The Zhirendong jaw from Guangxi Zhuang (South China) was discovered in 2007 (but I did not know until late 2009). Its most striking characteristic is the chin, which is a trait typical of Homo sapiens. Now a paper co-authored by palaeontology superstar Erik Trinkaus says we are before a modern human jaw, maybe admixed with other Homo species.
Wu Liu et al., Human remains from Zhirendong, South China, and modern human emergence in East Asia. PNAS 2010. Pay per view (depending on your country and for six months only elsewhere).
The 2007 discovery of fragmentary human remains (two molars and an anterior mandible) at Zhirendong (Zhiren Cave) in South China provides insight in the processes involved in the establishment of modern humans in eastern Eurasia. The human remains are securely dated by U-series on overlying flowstones and a rich associated faunal sample to the initial Late Pleistocene, >100 kya. As such, they are the oldest modern human fossils in East Asia and predate by >60,000 y the oldest previously known modern human remains in the region.
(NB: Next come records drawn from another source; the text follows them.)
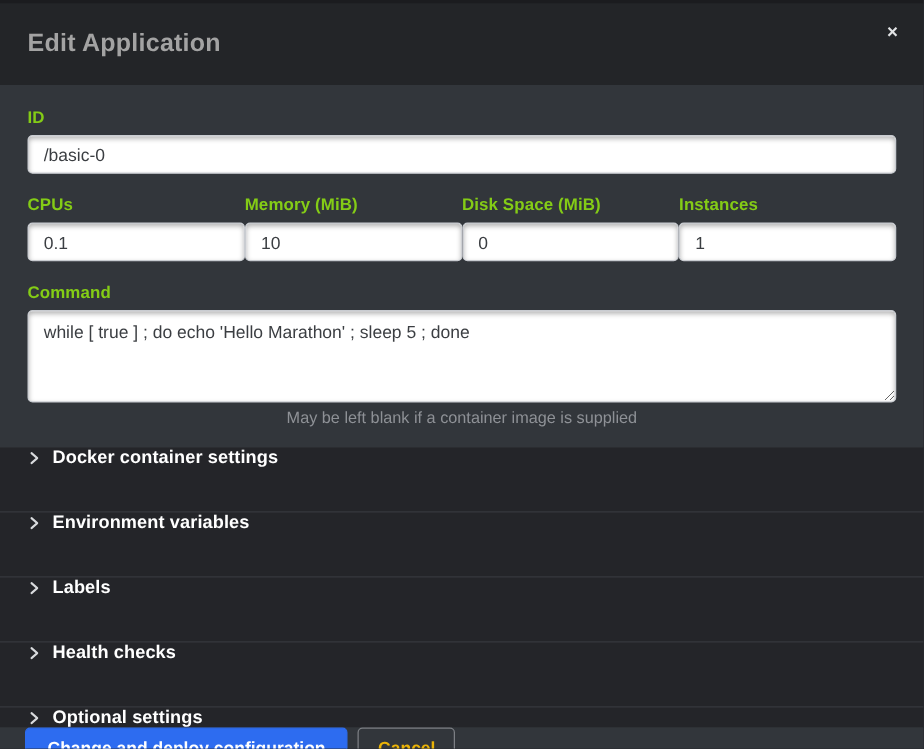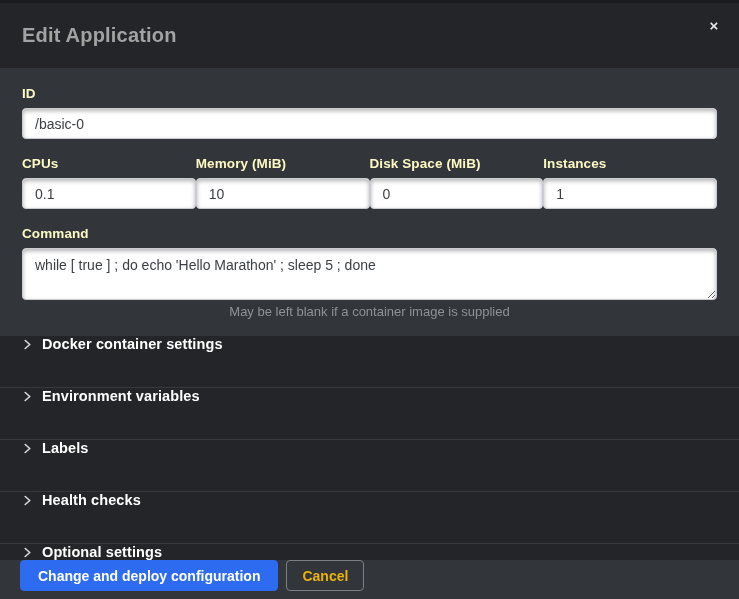"ID" .field-label { color: #fef9c3 -> #84cc16 }
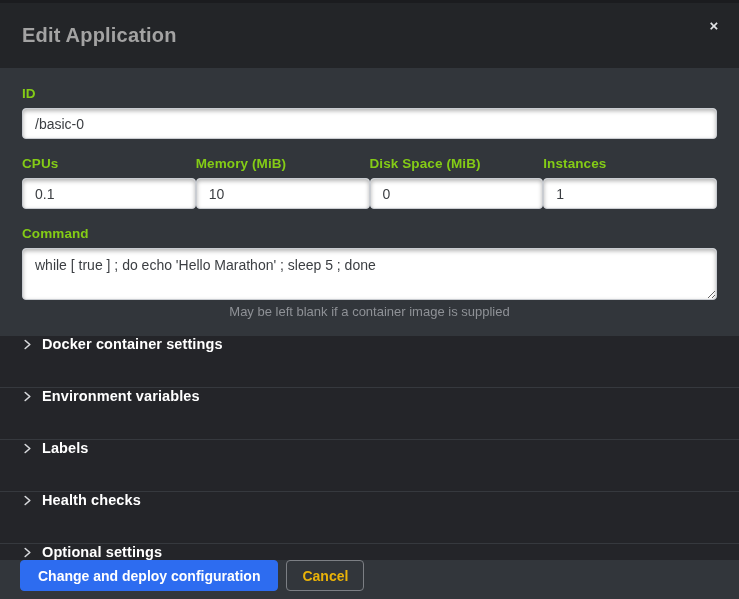"while [ true ] ;" .command-textarea { height: 52px -> 74px }
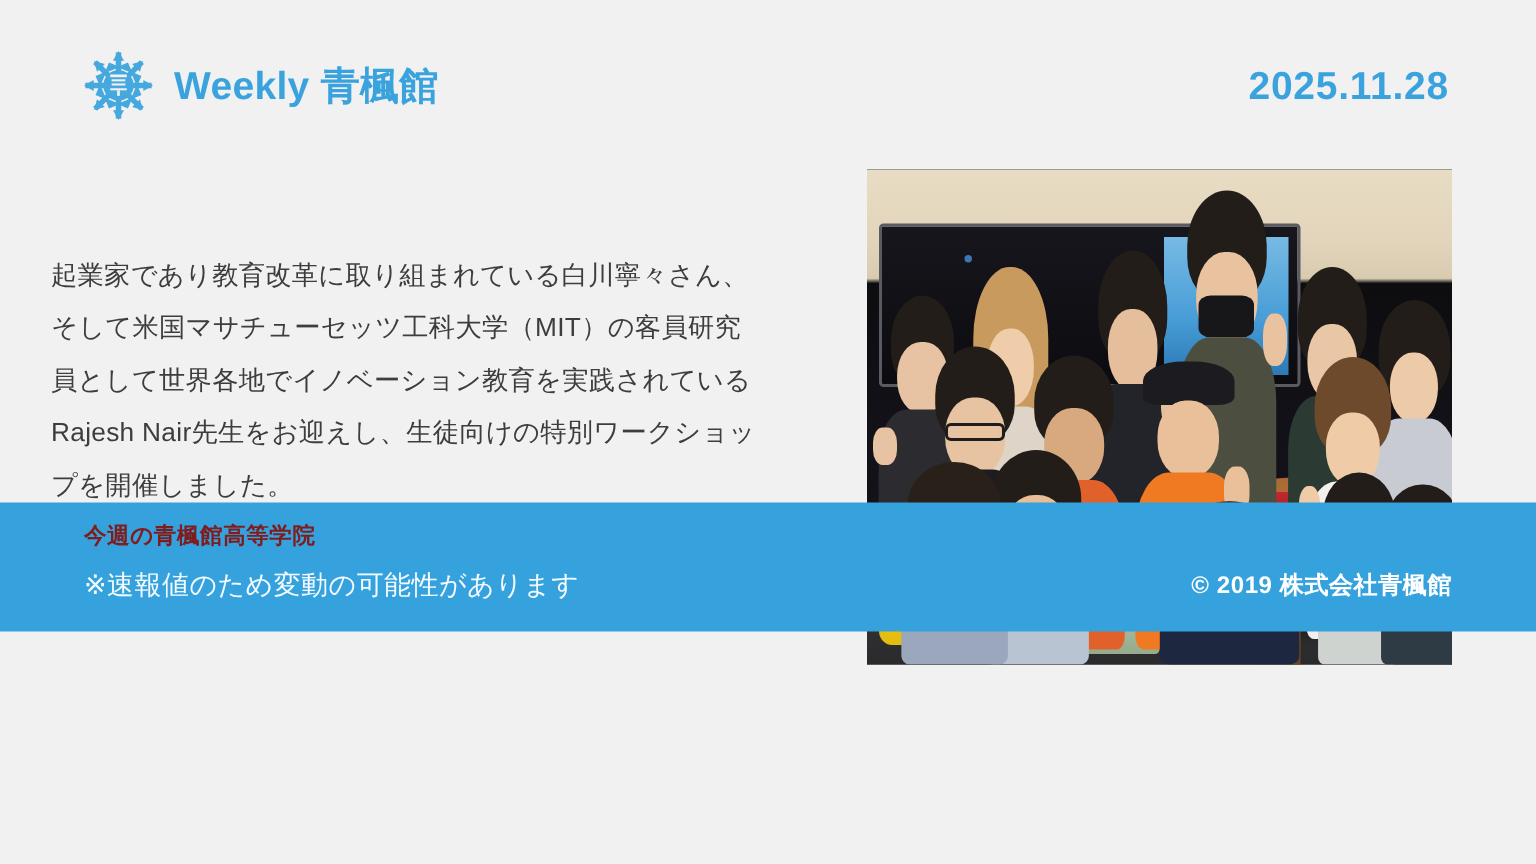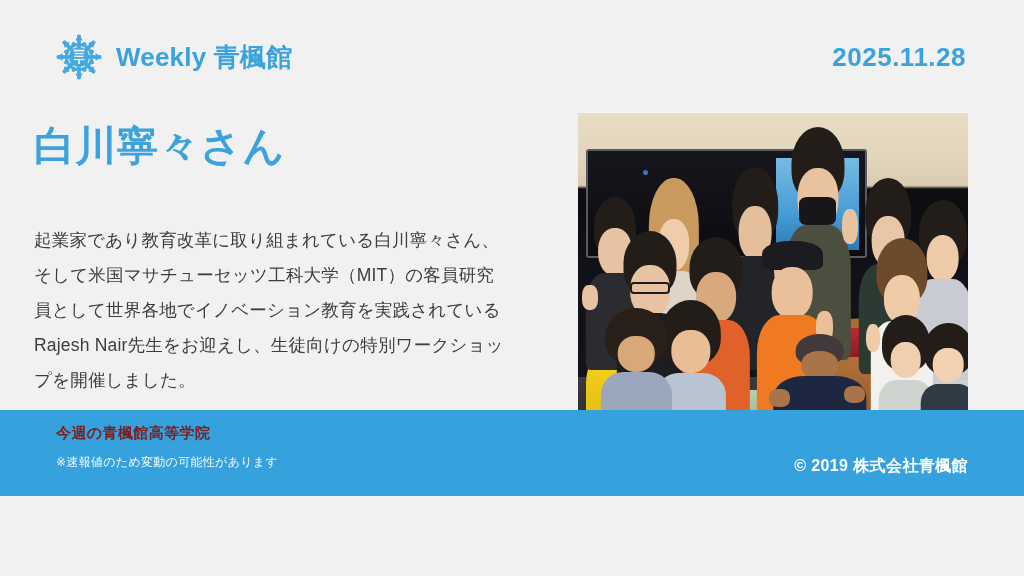"Weekly 青楓館" .slide { height: 496px -> 421px }
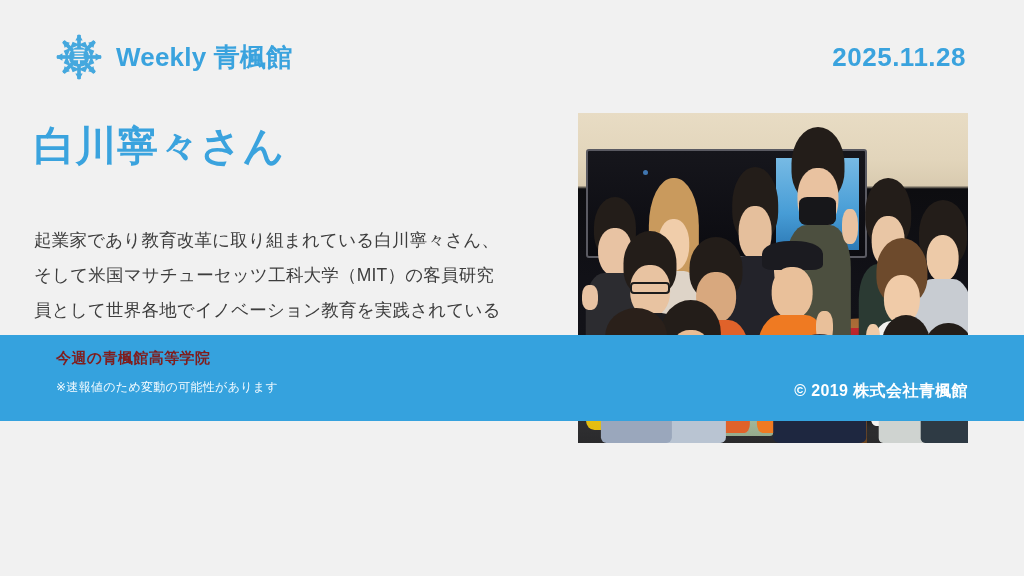"白川寧々さん" span.line { html: <span>白川寧々さん</span> -> none }
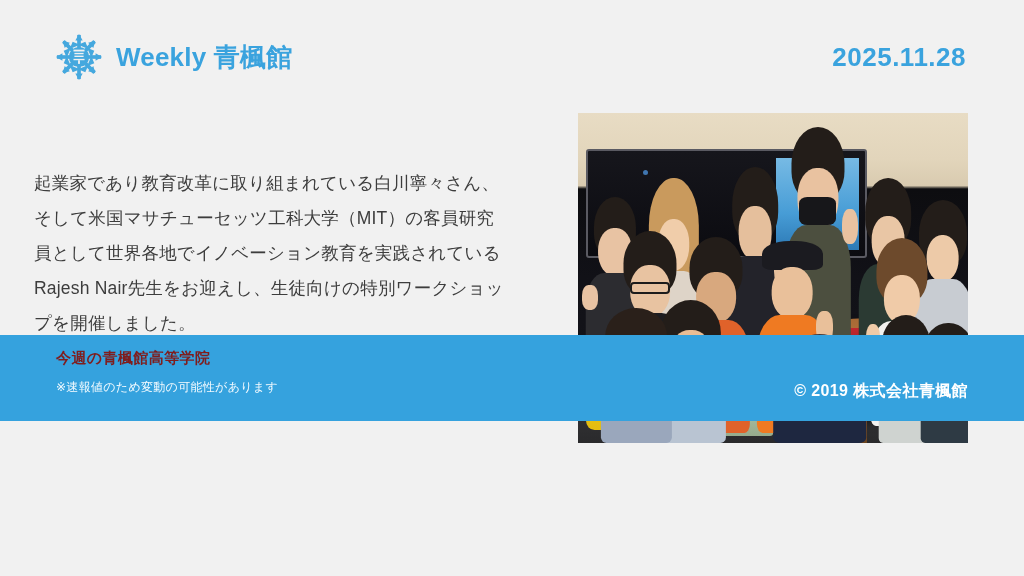"※速報値のため変動の可能性があります" .footer-note { font-size: 12px -> 18px }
The Zhiren 3 mandible in particular presents derived modern human anterior symphyseal morphology, with a projecting tuber symphyseos, distinct mental fossae, modest lateral tubercles, and a vertical symphysis; it is separate from any known late archaic human mandible. However, it also exhibits a lingual symphyseal morphology and corpus robustness that place it close to later Pleistocene archaic humans. The age and morphology of the Zhiren Cave human remains support a modern human emergence scenario for East Asia involving dispersal with assimilation or populational continuity with gene flow. It also places the Late Pleistocene Asian emergence of modern humans in a pre-Upper Paleolithic context and raises issues concerning the long-term Late Pleistocene coexistence of late archaic and early modern humans across Eurasia.